По сути, расширительное толкование разума романтиками явилось попыткой восстановить в правах разум в науке, поскольку, по Канту, в науке хозяином является рассудок, а "чистый разум", пытаясь объять бесконечное, разрушается в диалектических антиномиях, на которых, естественно, наука строиться не может. Гегель, рассматривая взаимообращения рассудка и разума, писал: "То, что мы называем рациональным, принадлежит на самом деле области рассудка, а то, что мы называем иррациональным, есть скорее начало и след разумности... Благодаря тому, что конечное познание не сознает природы употребляемого им метода и его отношения к содержанию, оно может не заметить того, что... дошло до своей границы, а когда оно переходит эту границу, оно не знает, что находится в области, в которой определения рассудка уже не имеют силы, и продолжает грубо применять их там, где они уже неприменимы"241. Н. С. Автономова отметила, что несомненный рационализм Гегеля сочетался со столь несомненным тяготением к "мистике идей", которая при внимательном рассмотрении оказывается просто способностью разума постигать то, что кажется (рассудку) непостижимым (например, единство противоположностей), хотя "элемент непостижимости, таинственности всякий раз оказывается весьма существенным"242. Гегель писал: "Все разумное мы, следовательно, должны вместе с тем назвать мистическим, говоря этим лишь то, что оно должно рассматриваться вообще как недоступное мышлению и непостижимое"243. Хотя у Гегеля речь идет о диалектике разума, позволяющей осуществлять "конкретное единство тех определений, которые рассудок признает истинными лишь в их раздельности и противопоставленности"244, гегелевскую мысль легко применить к романтической мистике, которая пыталась превратить в разумное то, что не могло быть постигнуто мышлением классической науки.

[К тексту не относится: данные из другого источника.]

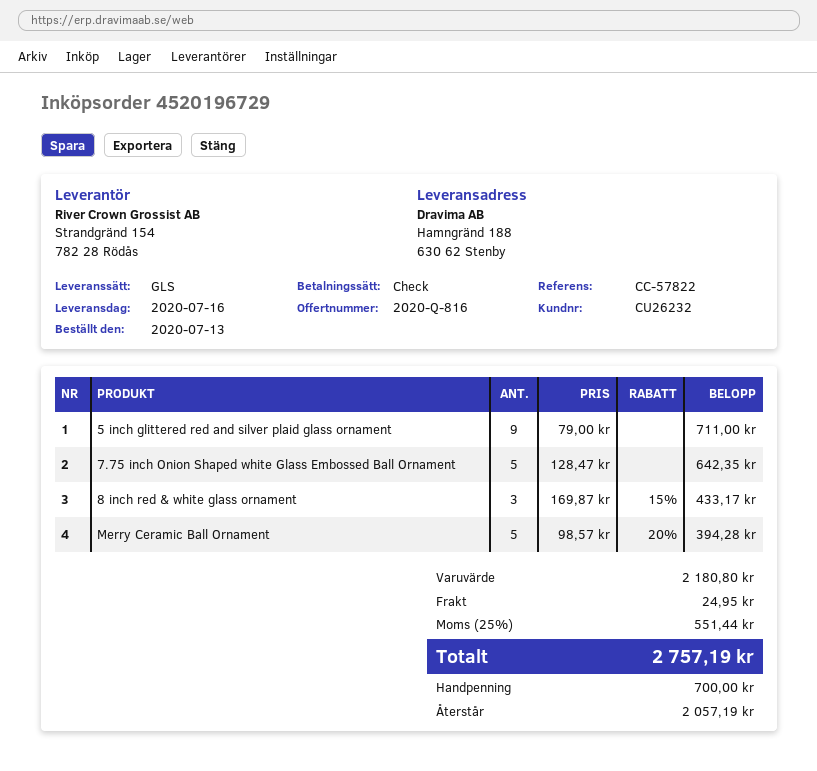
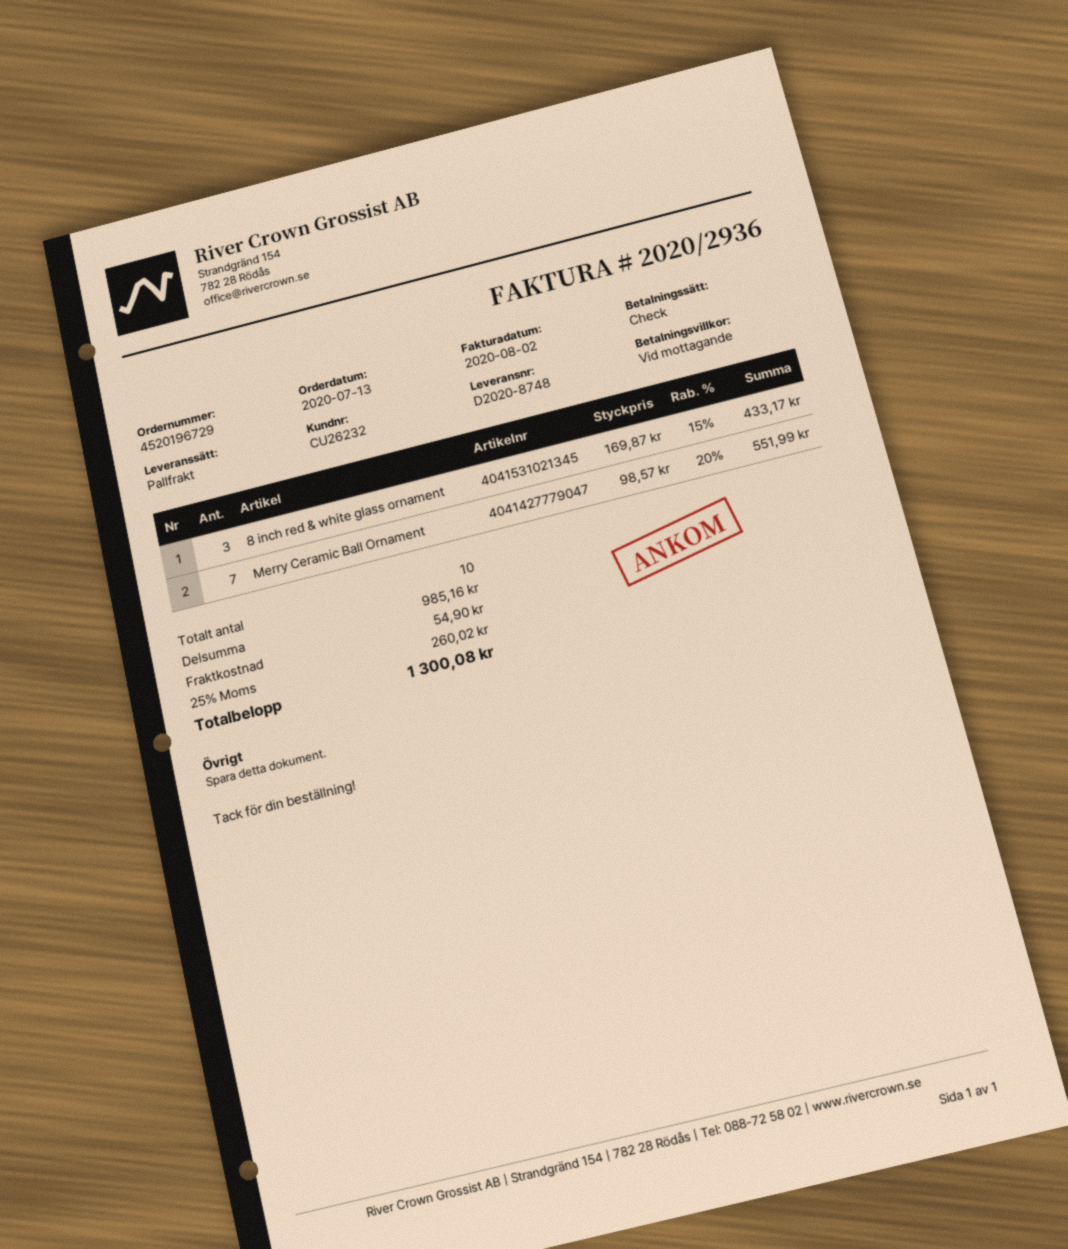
shipping method: GLS -> pallet freight
5 inch glittered red and silver plaid glass ornament: 9 x 79.00 = 711.00 -> none
7.75 inch Onion Shaped white Glass Embossed Ball Ornament: 5 x 128.47 = 642.35 -> none
Merry Ceramic Ball Ornament: 5 x 98.57 - 20% = 394.28 -> 7 x 98.57 - 20% = 551.99
subtotal: 2180.80 -> 985.16
shipping: 24.95 -> 54.90
tax: 25% = 551.44 -> 25% = 260.02
total: 2757.19 -> 1300.08

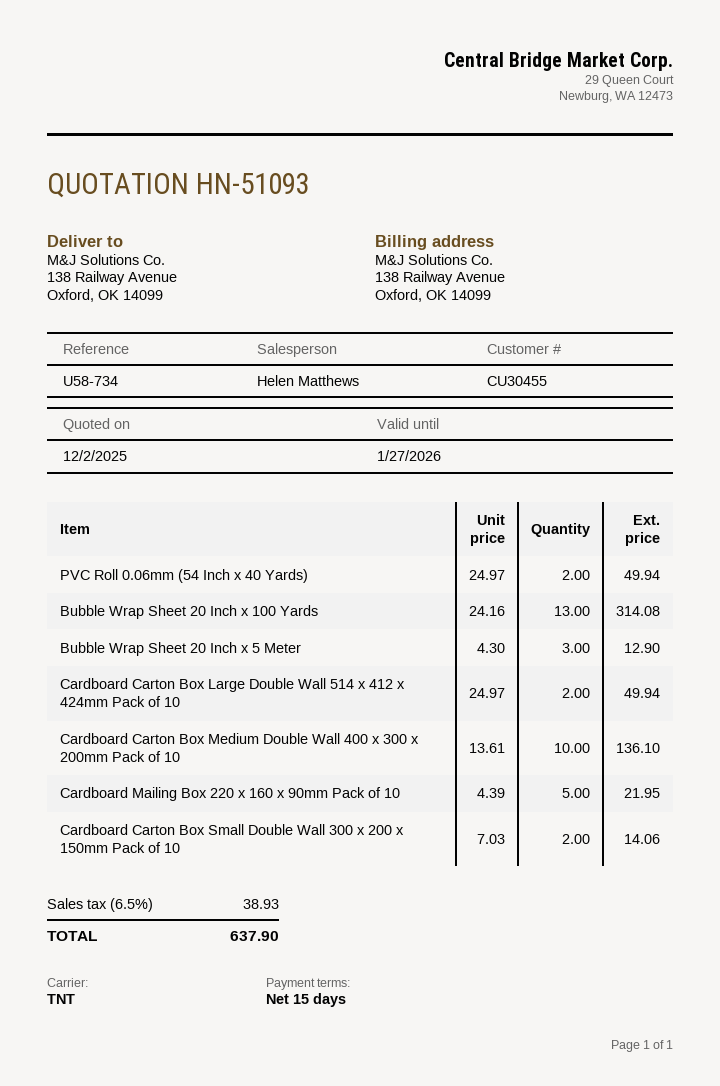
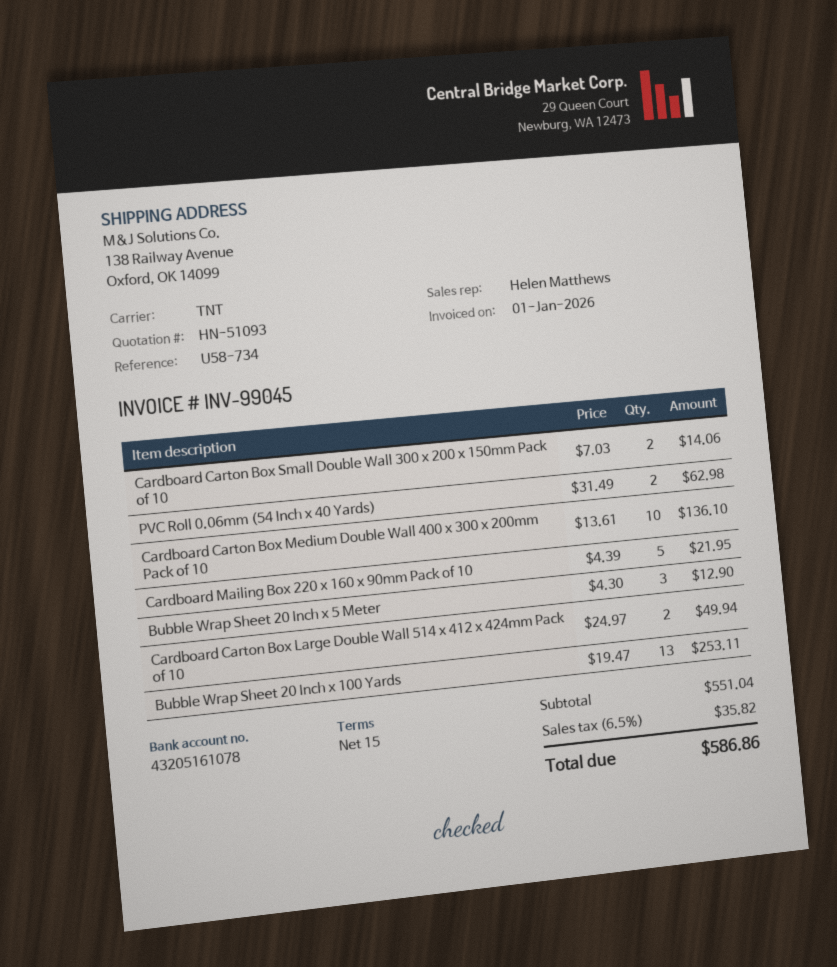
PVC Roll 0.06mm (54 Inch x 40 Yards): 2 x 24.97 = 49.94 -> 2 x 31.49 = 62.98
Bubble Wrap Sheet 20 Inch x 100 Yards: 13 x 24.16 = 314.08 -> 13 x 19.47 = 253.11
tax: 6.5% = 38.93 -> 6.5% = 35.82
total: 637.90 -> 586.86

Таким образом, напрашивается парадоксальный, на первый взгляд, вывод. Романтическая наука вдохновлялась рационализмом едва ли не в большей степени, чем рациональная наука ньютоновского образца. Если стратегия последней заключалась в том, чтобы провести демаркационную линию между наукой и метафизикой, отграничить сферу рационального, то есть методологически интерпретируемого опыта и, организовав его в математически строгую систему "начал" и выводов, предоставить ему высшие полномочия в рамках этой сферы, то стратегия первой заключалась в том, чтобы "втягивать" в сферу разумного все то, что, по видимости, выходит за ее рамки, а для этого не останавливаться, когда интуиция или чувство прорывают методологические барьеры, идти вперед, захватывая плацдармы для будущих наступлений, стремясь к слиянию всех способностей души в высший Разум. Понятно, что такой вывод связан с необходимой ревизией понятия "рациональность", придания ему динамической, гибкой и исторически подвижной смысловой структуры. Но это уже иная тема.

Вместо заключения

Я уже сказал: новые времена бросают новый вызов. Вот уж которое десятилетие говорят о кризисе рационалистических начал культуры. В конце двадцатого века как бы повторяется ситуация, некогда вызвавшая романтическую критику ньютоновской науки. Не будем говорить об очевидных различиях исторических эпох, о пути, пройденном наукой со времени, когда в магнетизме и гальваническом электричестве искали подтверждений духовного единства Вселенной, и о потрясающих ее успехах на этом пути. Важнее другое: научная рациональность так и не нашла гармонию с человеческими духовными устремлениями. Несмотря на грандиозные достижения науки, мир в конце двадцатого века оказался, быть может, даже еще более расколотым, нежели это было два столетия назад. И дело не только в том, что еще слишком далеко до синтетической картины мира, к которой устремлялась наука во всю историю своего существования. По правде сказать, современная рефлексия над научным познанием уже не слишком озабочена этим. Все чаще говорят об утопичности самой идеи всеохватного синтеза. Философия охотно склоняется к идее "плюрализма" теоретически и контекстуально зависимых научных истин, мотивы постмодерна все более популярны в методологии науки. Наука уже не претендует ни на раскрытие замысла Творца, ни на формирование единственно истинного мировоззрения, ограничиваясь бесспорной констатацией полезности своих достижений для практической жизни и утешаясь бесконечностью исследовательских перспектив, открывающихся при каждом новом ее шаге.